Abstract

The magnetic properties of ${\mathrm{Co}}_{n}/\mathrm{Pt}(100),$ ${\mathrm{Co}}_{n}/\mathrm{Pt}(111),$ $({\mathrm{Co}}_{0.5}{\mathrm{Pt}}_{0.5}{)}_{n}/\mathrm{Pt}(100),$ $(\mathrm{CoPt}{)}_{n}/\mathrm{Pt}(100)$, and $(\mathrm{CoPt}{)}_{n}/\mathrm{Pt}(111),$ $n<~15$, are investigated using the relativistic spin-polarized screened Korringa-Kohn-Rostoker method.

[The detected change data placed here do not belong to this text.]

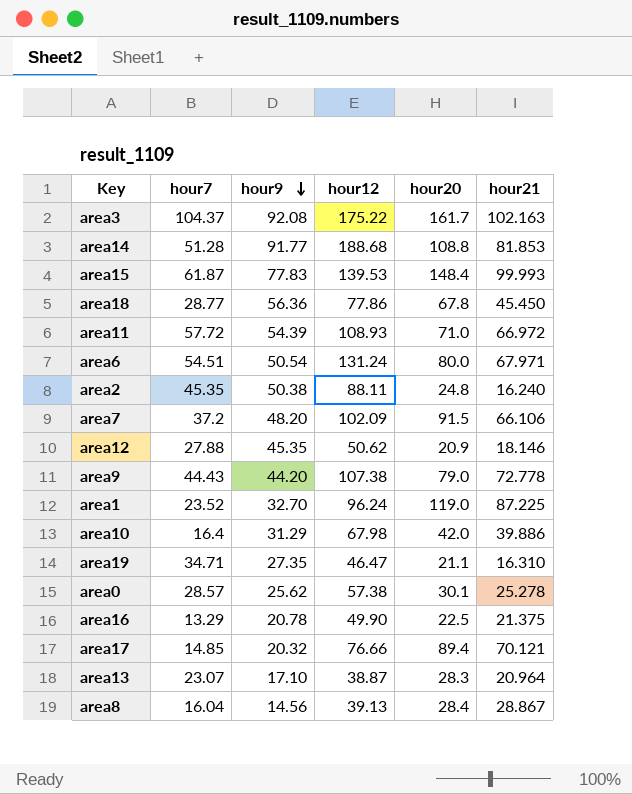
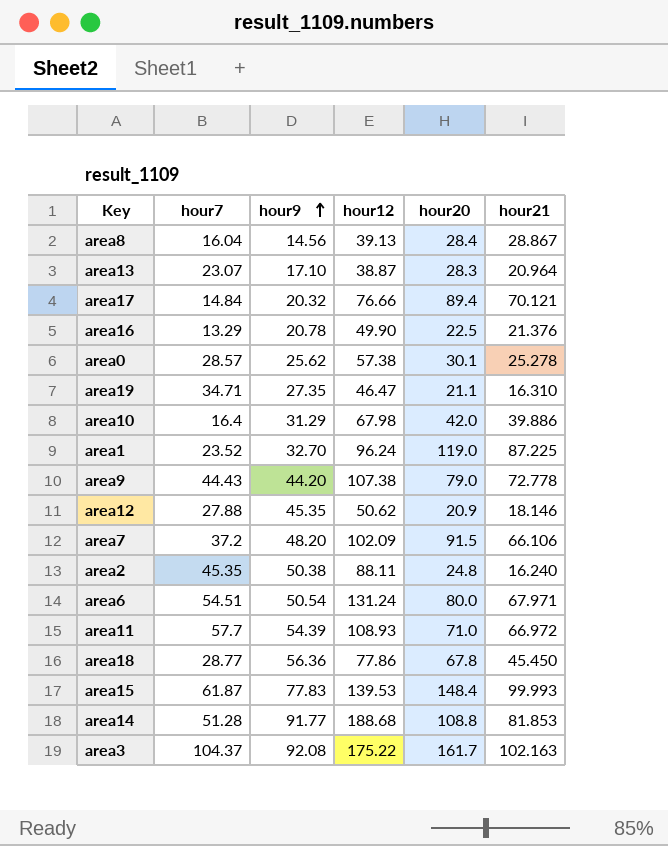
row order: hour9 descending -> hour9 ascending
area17 | hour7: 14.85 -> 14.84
area16 | hour21: 21.375 -> 21.376
area11 | hour7: 57.72 -> 57.7

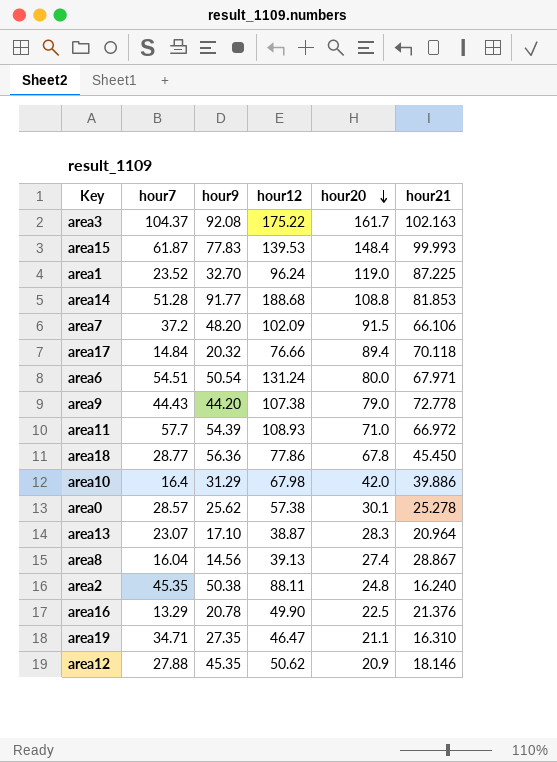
row order: hour9 ascending -> hour20 descending
area17 | hour21: 70.121 -> 70.118
area8 | hour20: 28.4 -> 27.4

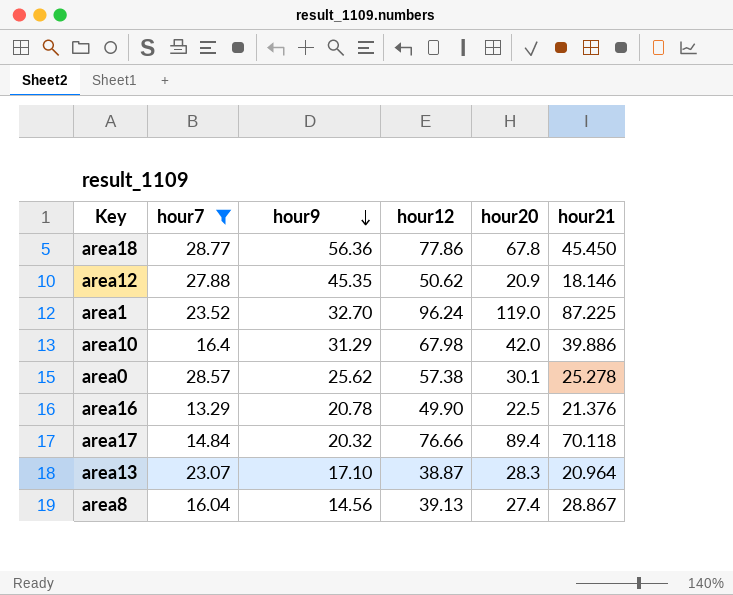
filter: none -> hour7 <= 28.77
row order: hour20 descending -> hour9 descending

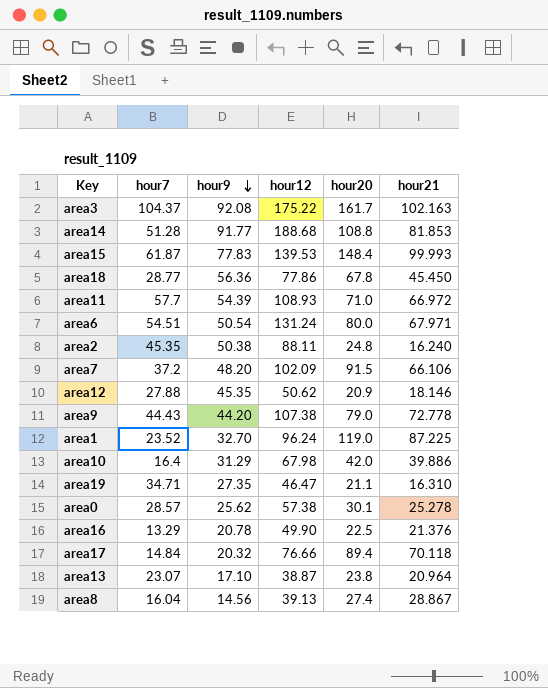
filter: hour7 <= 28.77 -> none
area13 | hour20: 28.3 -> 23.8

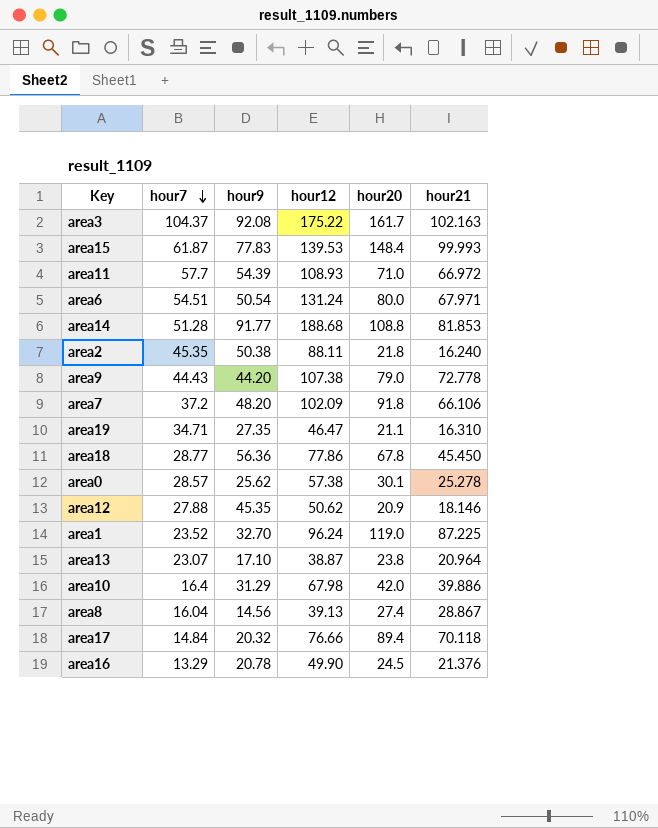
row order: hour9 descending -> hour7 descending
area2 | hour20: 24.8 -> 21.8
area7 | hour20: 91.5 -> 91.8
area16 | hour20: 22.5 -> 24.5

It is found that only the artificial superstructures $(\mathrm{CoPt}{)}_{n}/\mathrm{Pt}(100)$ and $(\mathrm{CoPt}{)}_{n}/\mathrm{Pt}(111)$ show a perpendicular magnetic anisotropy beyond $n=10$. For the free surfaces of Co on Pt in the case of the (100) orientation, a multiple reorientation transition below $n=7$ is found, while along (111) such a transition is predicted at about four layers of Co. For the homogeneous, statistically disordered alloy ${\mathrm{Co}}_{0.5}{\mathrm{Pt}}_{0.5}$ on Pt(100) the orientation of the magnetization remains in-plane for all n investigated. A comparison to experiment yields interesting insight into aspects of order and disorder, surface segregation, and phase separation frequently encountered in experimental studies of perpendicular magnetism in the Co/Pt system.